Sunday, October 15, 2006

Status Update

The fsck didn't go so well. We're restoring our secondary backup of the disk array and going for another attempt at fixing the file system. This will be our final attempt at repairing the file system; we don't want to prolong our downtime since the process of restoring the backup to the disk array takes upwards of 10 hours. If we are unable to restore the file system, we'll wipe the disk array clean, create a new UFS file system, and rebuild user data from the tar archives we created on Friday and Saturday.

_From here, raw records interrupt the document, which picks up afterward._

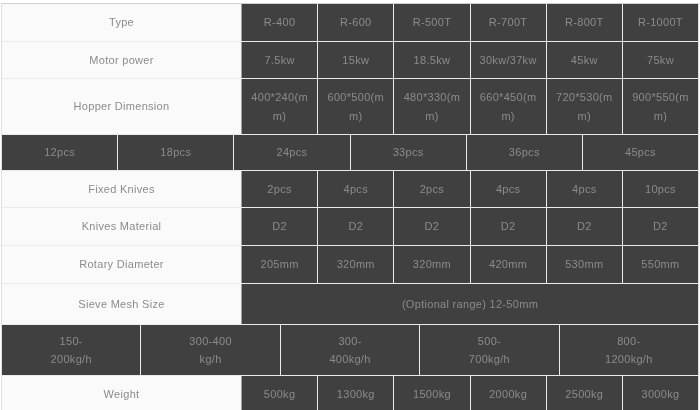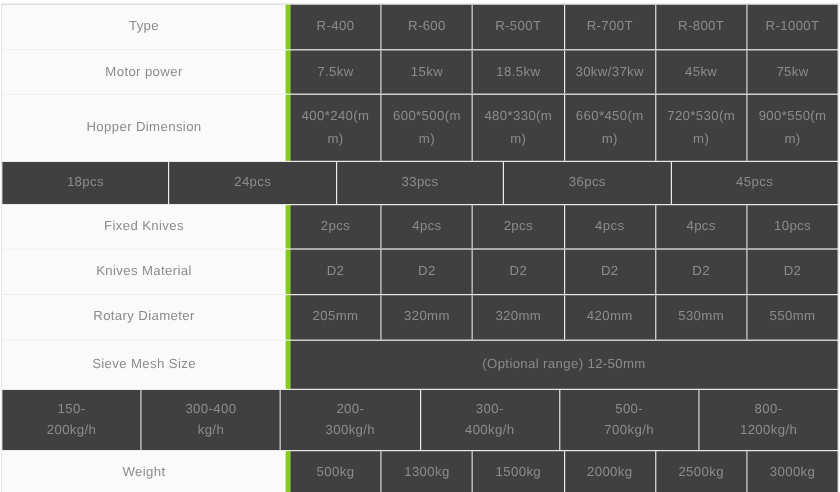--- a/index.html
+++ b/index.html
@@ -45,7 +45,7 @@
     width: 240px;
     flex: none;
     background: #fafafa;
-    border-right: 4px solid #84cc16;
+    border-right: 1px solid #84cc16;
   }
   .cell {
     flex: 1 1 0;

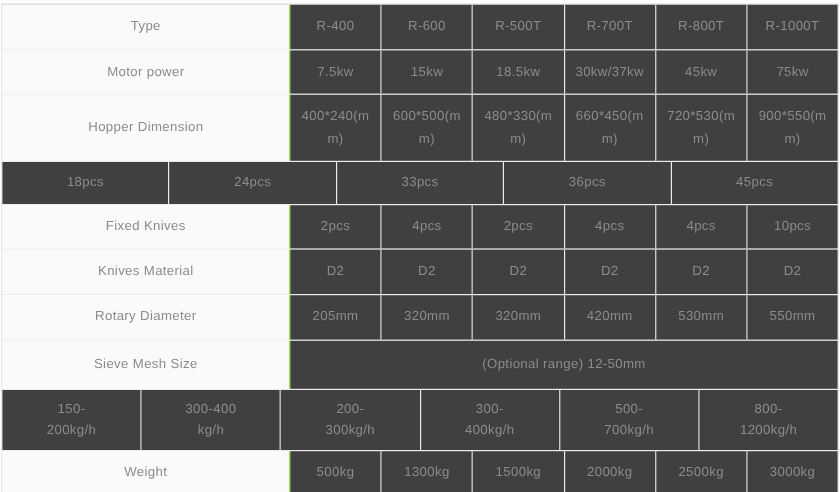--- a/index.html
+++ b/index.html
@@ -102,6 +102,7 @@
     </div>
 
     <div class="row" style="--h:35px">
+      <div class="cell">12pcs</div>
       <div class="cell">18pcs</div>
       <div class="cell">24pcs</div>
       <div class="cell">33pcs</div>

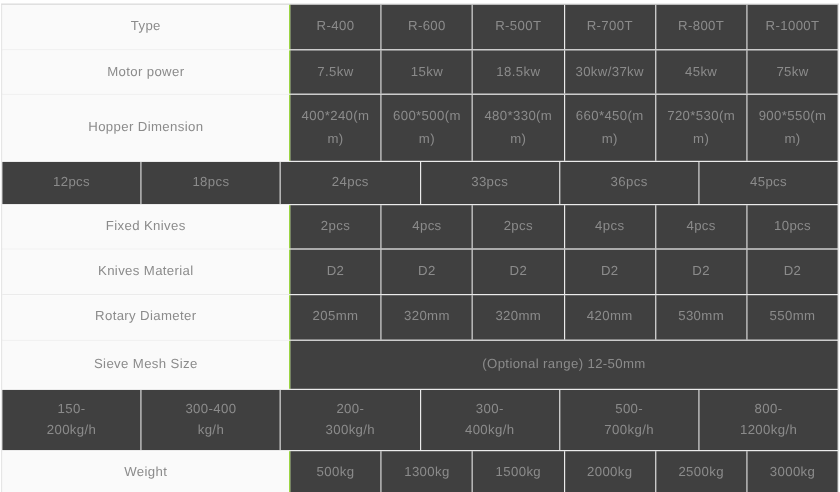--- a/index.html
+++ b/index.html
@@ -150,8 +150,6 @@
 200kg/h</div>
       <div class="cell">300-400
 kg/h</div>
-      <div class="cell">200-
-300kg/h</div>
       <div class="cell">300-
 400kg/h</div>
       <div class="cell">500-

That is, our first attempt at repairing the file system failed. We're going to try again, but we're trying to balance our efforts at recovery with minimizing downtime. If we can't repair our file system, we're just going to wipe the slate clean and pull data from an archive we made, which may be missing a very small fraction of user data (basically the data that was damaged during the initial hardware failure). Our worst case estimate is around 1% data loss; most users won't be affected, and for the users that were, most files that we were unable to be recover seem to be unimportant files (browser cache files, temporary lock files, etc).

So, just to be clear: we're trying our best to get 100% data recovery, but doing so while minimizing downtime is difficult. Our worst case scenario is bringing back the OCF with about 99% of the data intact and working with users to recover any important data from the 1% that may be lost.